Its style is jerky and uncertain. Hardly surprising. It was after all a step into the unknown.
The first British radio commercial was for Birds Eye foods in 1973. Sadly there is even less information about that online (we need an audio equivalent of YouTube). My guess is that it was slightly more sophisticated by comparison. The first clickable banner ad was sold in 1973 by Global Network Navigator (GNN), to law firm Heller Ehrman LLP, when the total domain name database registered 4,000.
Beam myself into the future
These were all the acts of people with the foresight to see that the new media was simply another vehicle for promotion. And yet, even though they ramped up through the multiples of network numbers, they all started at a very early time in every media. Was the risk any less? The numbers were certainly smaller.
Web 2.0 is here now.

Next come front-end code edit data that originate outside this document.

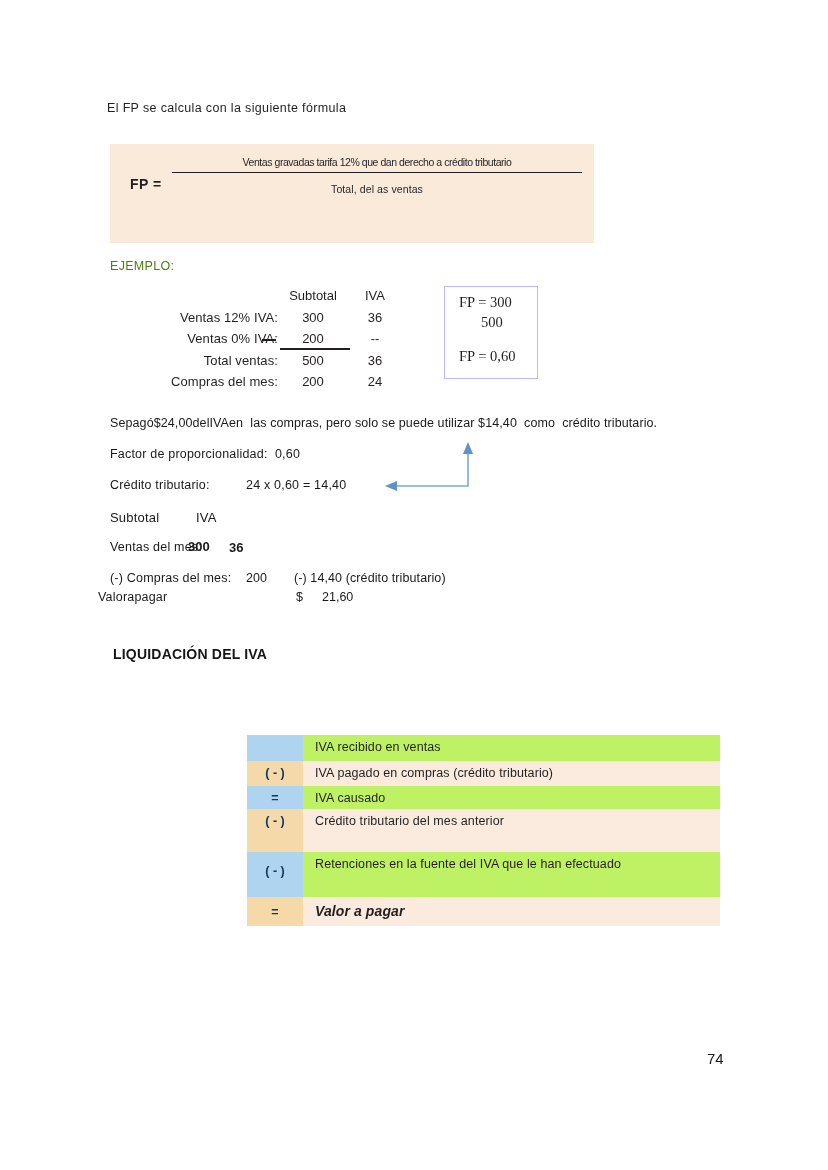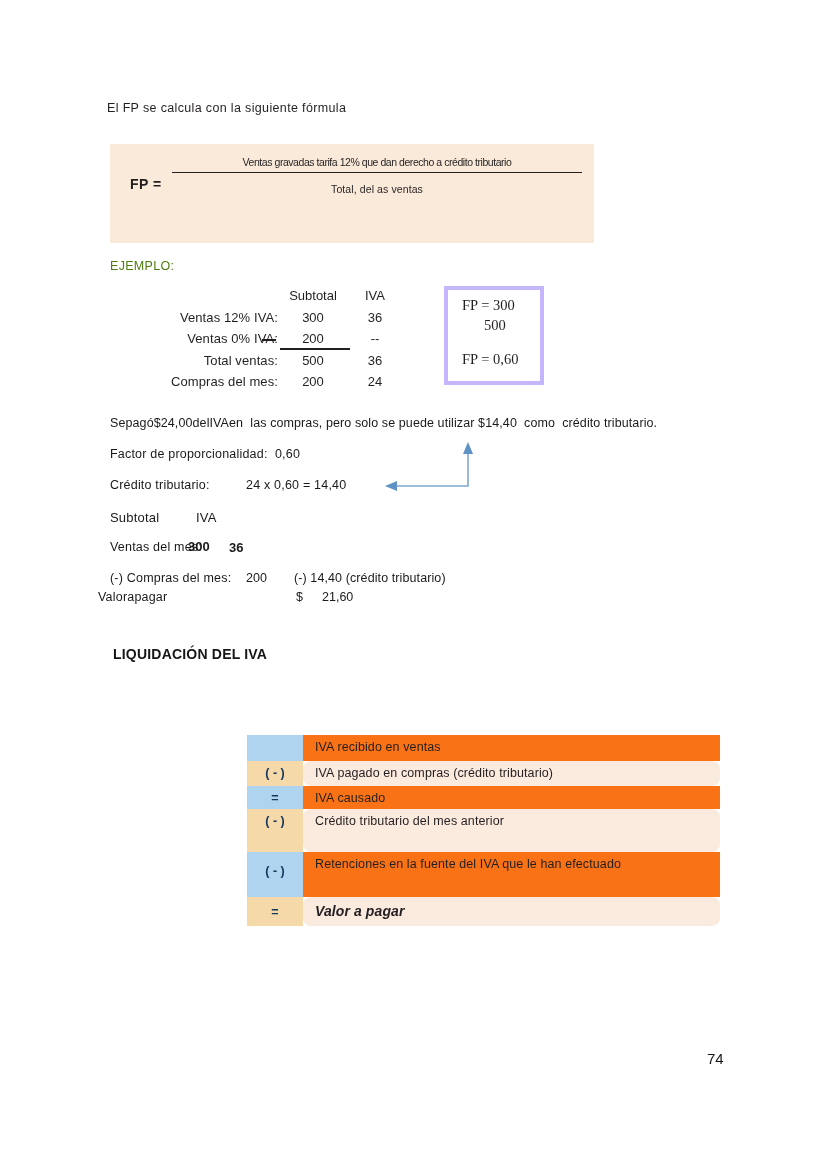--- a/index.html
+++ b/index.html
@@ -151,7 +151,7 @@
     top: 286px;
     width: 92px;
     height: 91px;
-    border: 4px solid #c4b5fd;
+    border: 1px solid #c4b5fd;
     background: #ffffff;
     font-family: "Liberation Serif", serif;
     font-size: 14.5px;

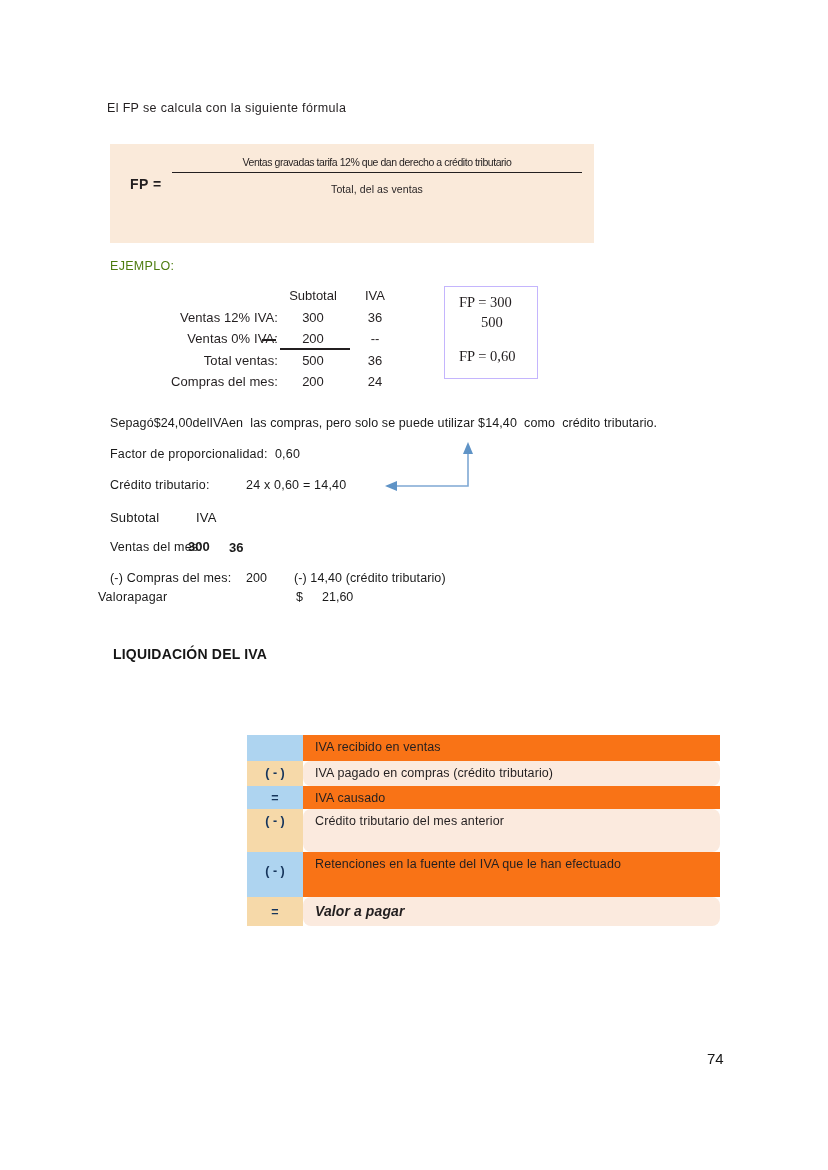--- a/index.html
+++ b/index.html
@@ -242,7 +242,7 @@
     letter-spacing: 0.1px;
   }
   .blue  .iva-sign { background: #aed4f0; }
-  .blue  .iva-desc { background: #f97316; }
+  .blue  .iva-desc { background: #bef264; }
   .orange .iva-sign { background: #f6d9a9; }
   .orange .iva-desc { background: #fbeade; border-radius: 8px; }
   .r1 { height: 26px; }

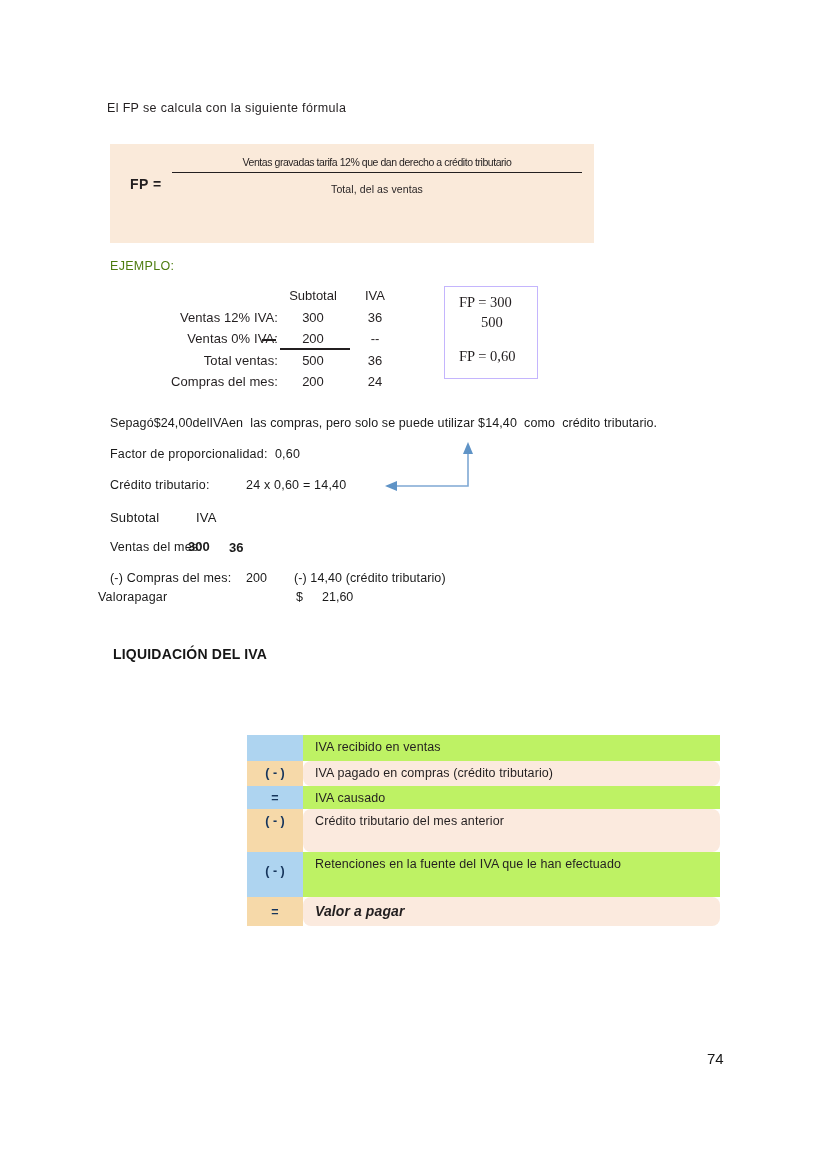--- a/index.html
+++ b/index.html
@@ -244,7 +244,7 @@
   .blue  .iva-sign { background: #aed4f0; }
   .blue  .iva-desc { background: #bef264; }
   .orange .iva-sign { background: #f6d9a9; }
-  .orange .iva-desc { background: #fbeade; border-radius: 8px; }
+  .orange .iva-desc { background: #fbeade; }
   .r1 { height: 26px; }
   .r2 { height: 25px; }
   .r3 { height: 23px; }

It’s massive, and massively interactive. Quantitatively and qualitatively it is different. I cannot deny that the other day I read some broadsheets and the thought crossed my mind that the high quality of journalism displayed was a strong argument simply to concentrate on the industry-strength solutions, that is, the huge influence and comparatively low popularity of more traditional media. Perhaps we really shouldn’t get involved with the amateur rumour-as-fact blogosphere, and just let them talk amongst themselves while we get on with real jobs in the real world.
We’re charging our battery
But then, what would we lose? Action could provide us with so much. It could even cause us to lose so much. Inaction will certainly cause us to lose out. Perhaps we should stop worrying about the figures, get our heads down and just go for it.
* Advertising and PR are difficult to categorise anyway. Who’s to say what the first examples were? Signs painted on walls in Babylonia could have been the first adverts, but then again so could any cave paintings, which probably said “This is our domain” or “We have magic” or “Ouch, I wish I’d been more careful with that axe.”